Exercise objective:
What is needed is every line from the one holding "html: <span>Name of" to the last line of the data below, printed exactly and without pictures.

Task data:
==================================================
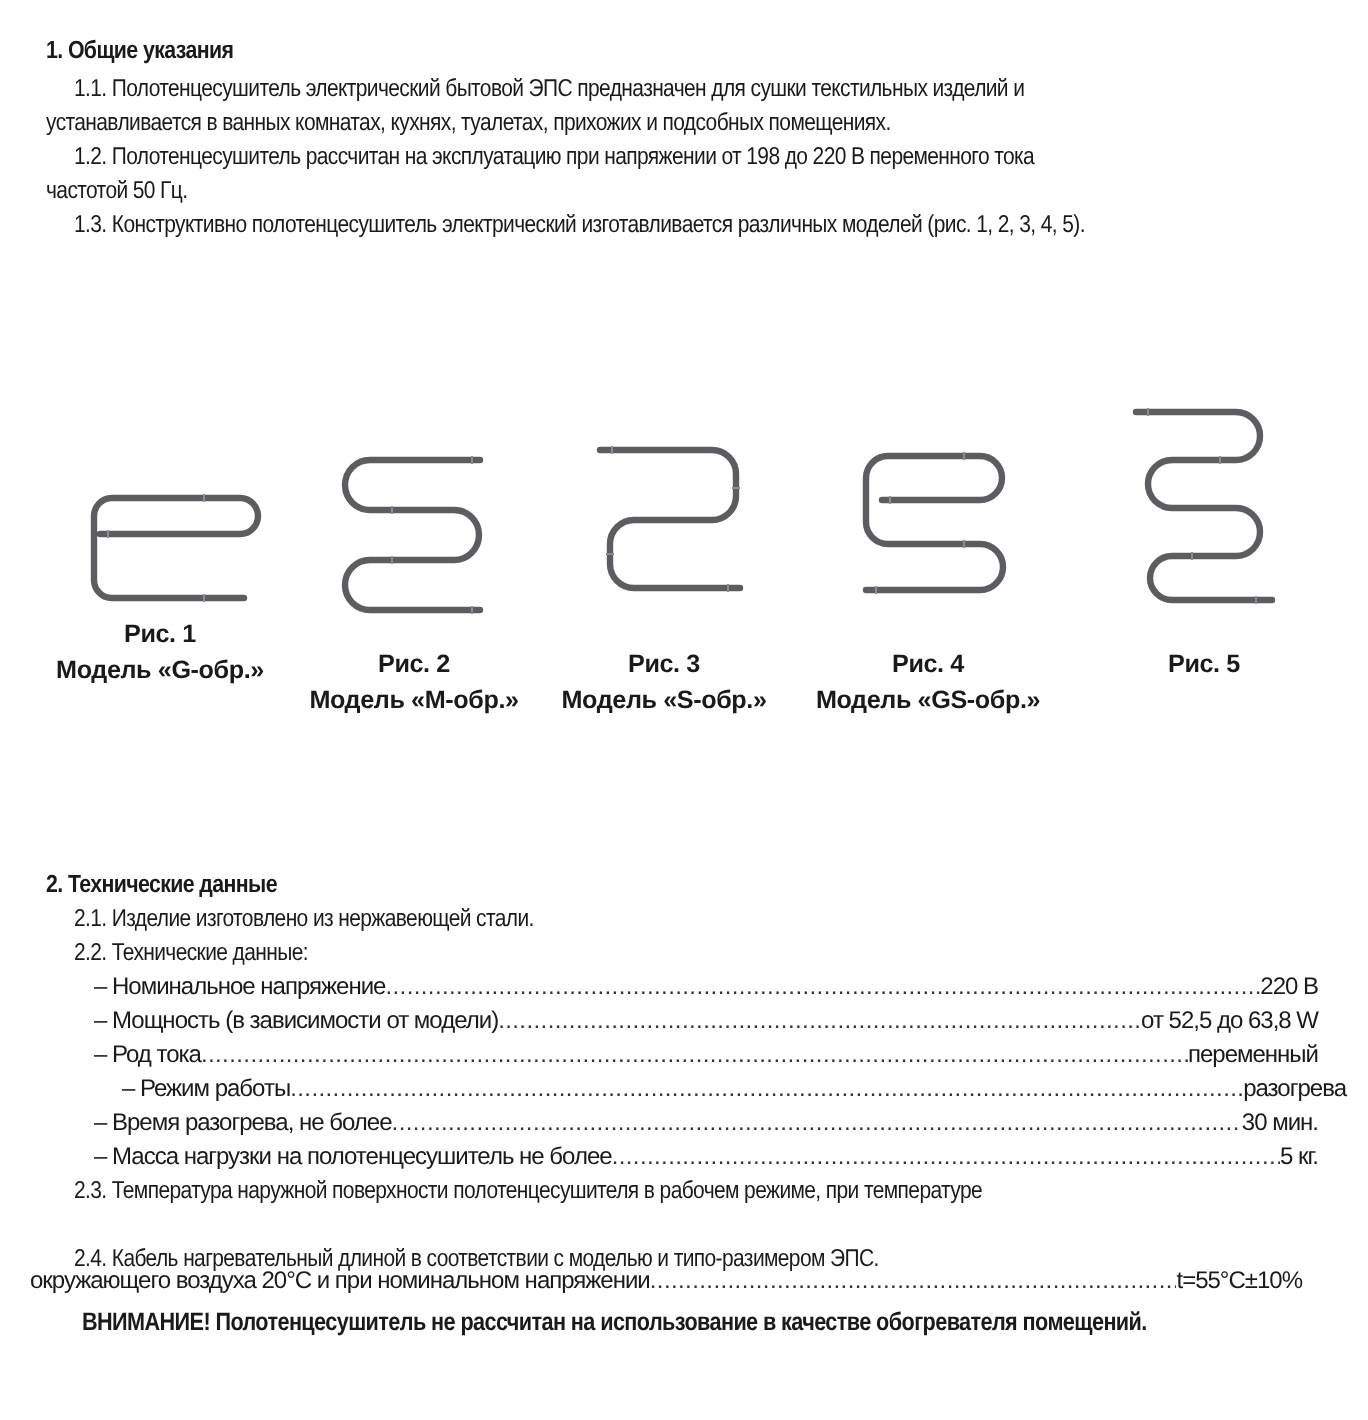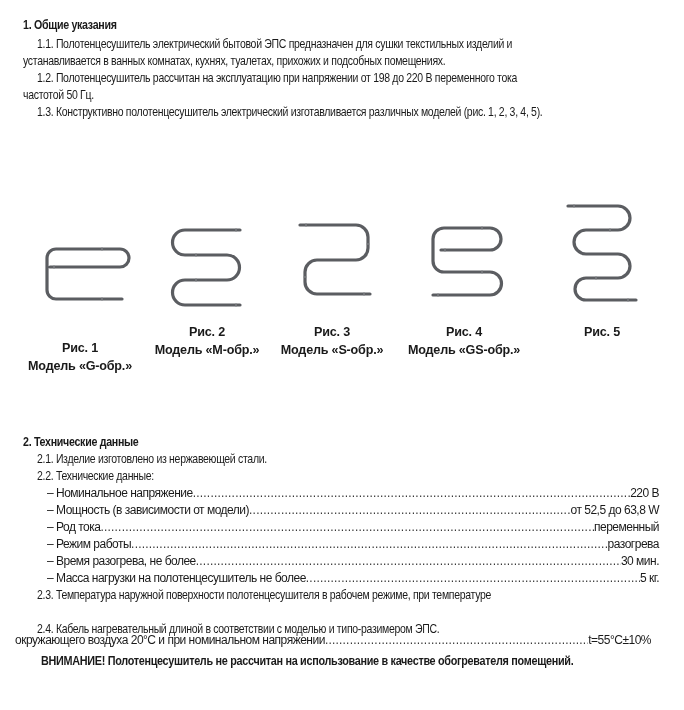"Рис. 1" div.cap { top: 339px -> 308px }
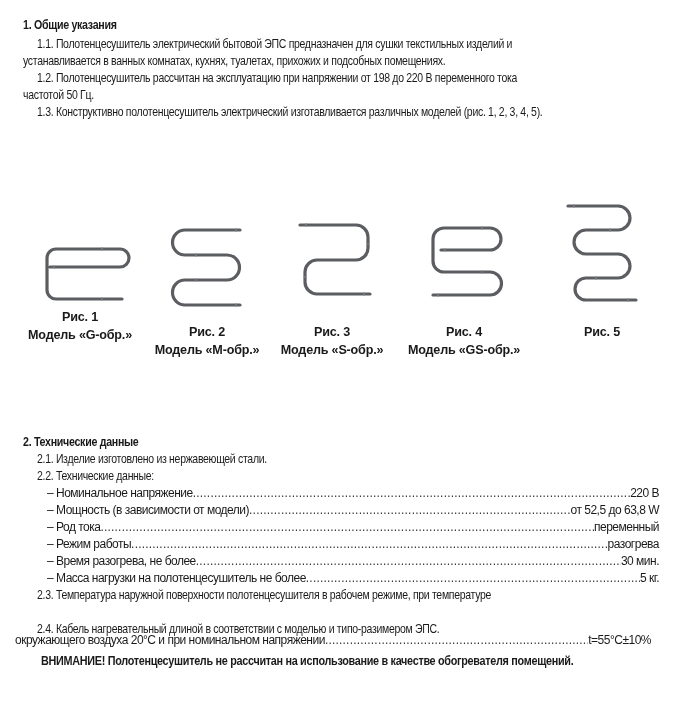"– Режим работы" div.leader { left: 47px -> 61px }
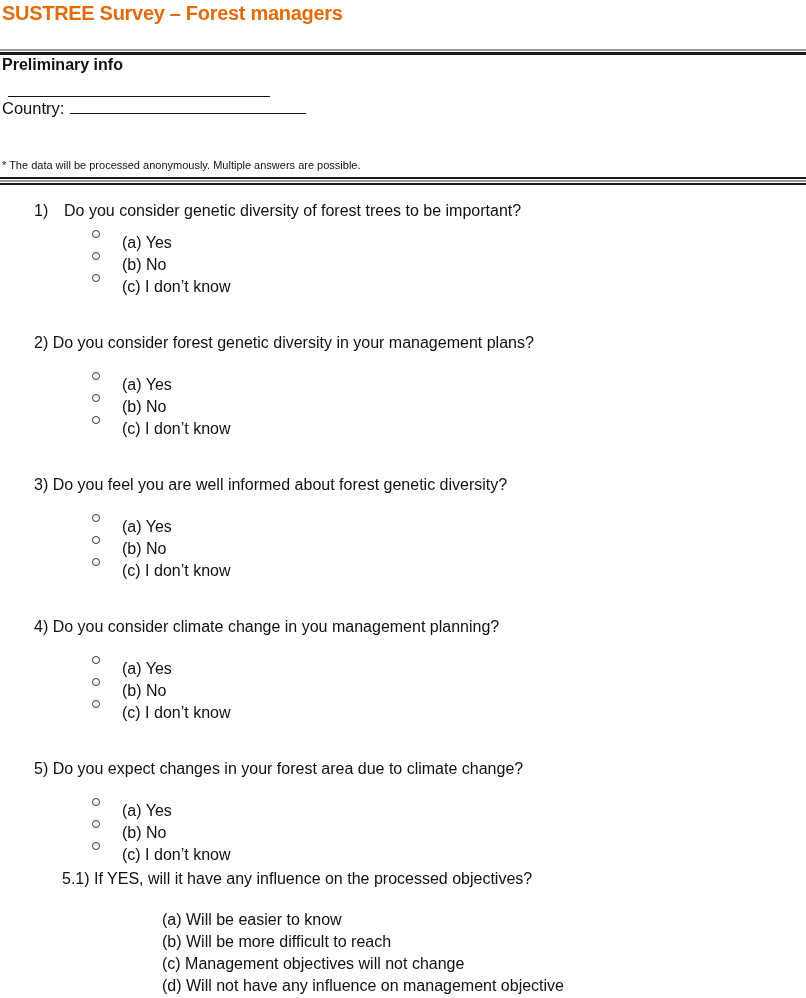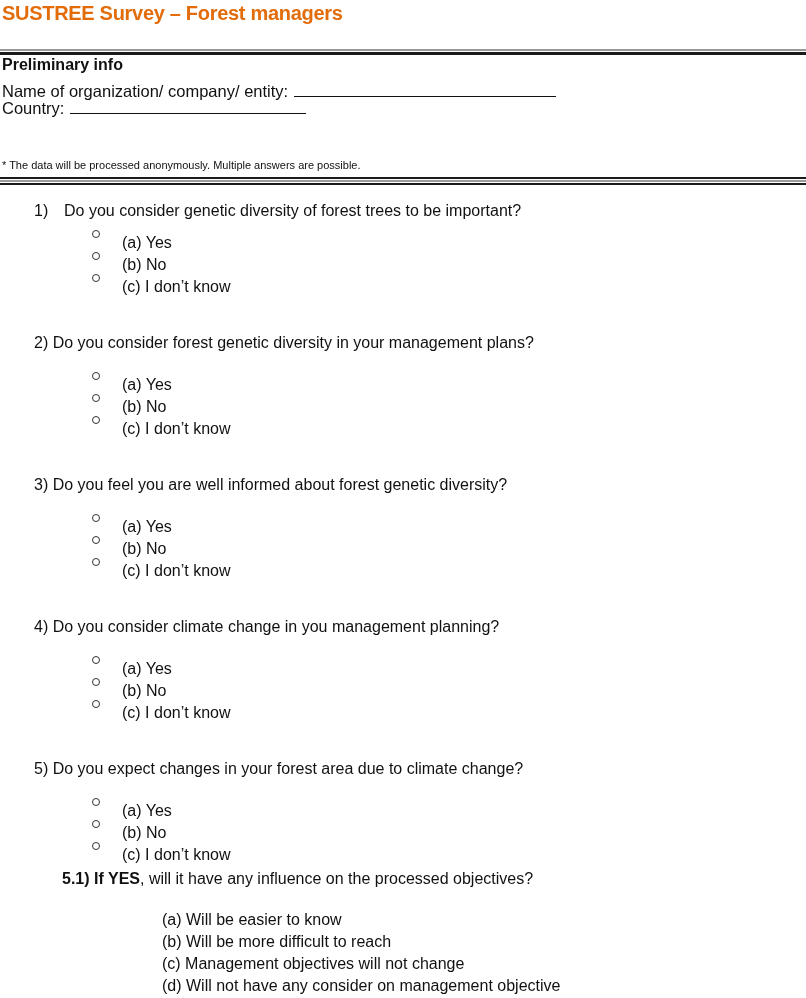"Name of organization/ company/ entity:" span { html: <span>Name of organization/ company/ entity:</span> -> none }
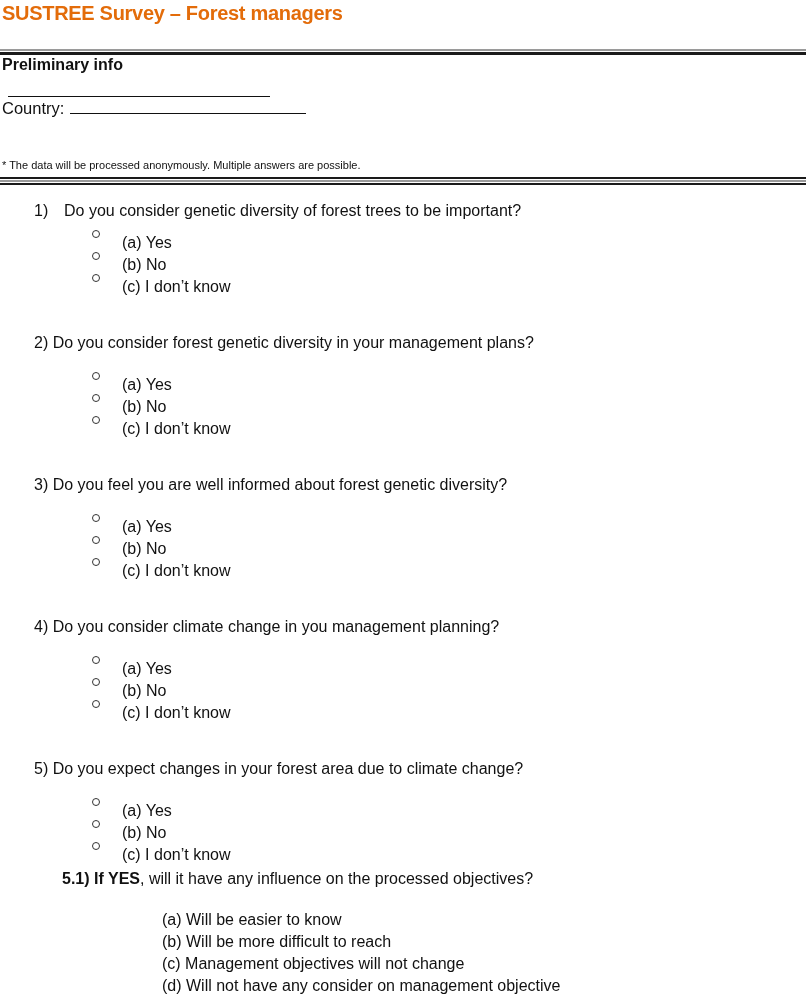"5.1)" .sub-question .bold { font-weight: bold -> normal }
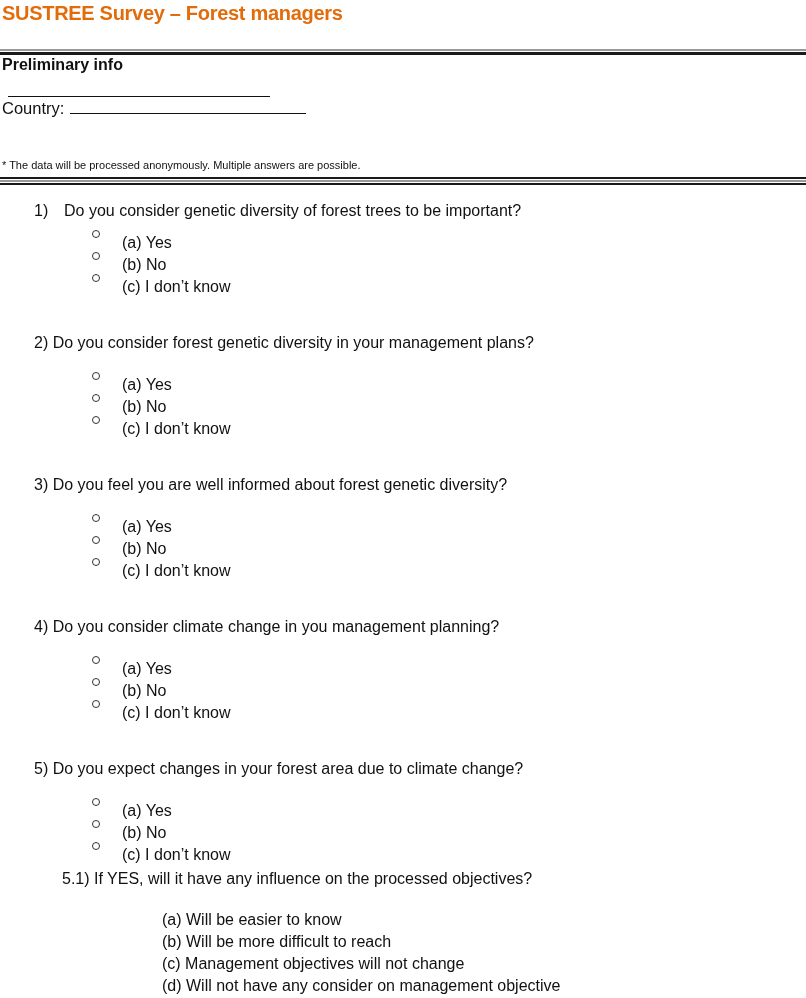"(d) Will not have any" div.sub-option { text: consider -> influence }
==================================================
Response for this exercise:
"Name of organization/ company/ entity:" span { html: <span>Name of organization/ company/ entity:</span> -> none }
"5.1)" .sub-question .bold { font-weight: bold -> normal }
"(d) Will not have any" div.sub-option { text: consider -> influence }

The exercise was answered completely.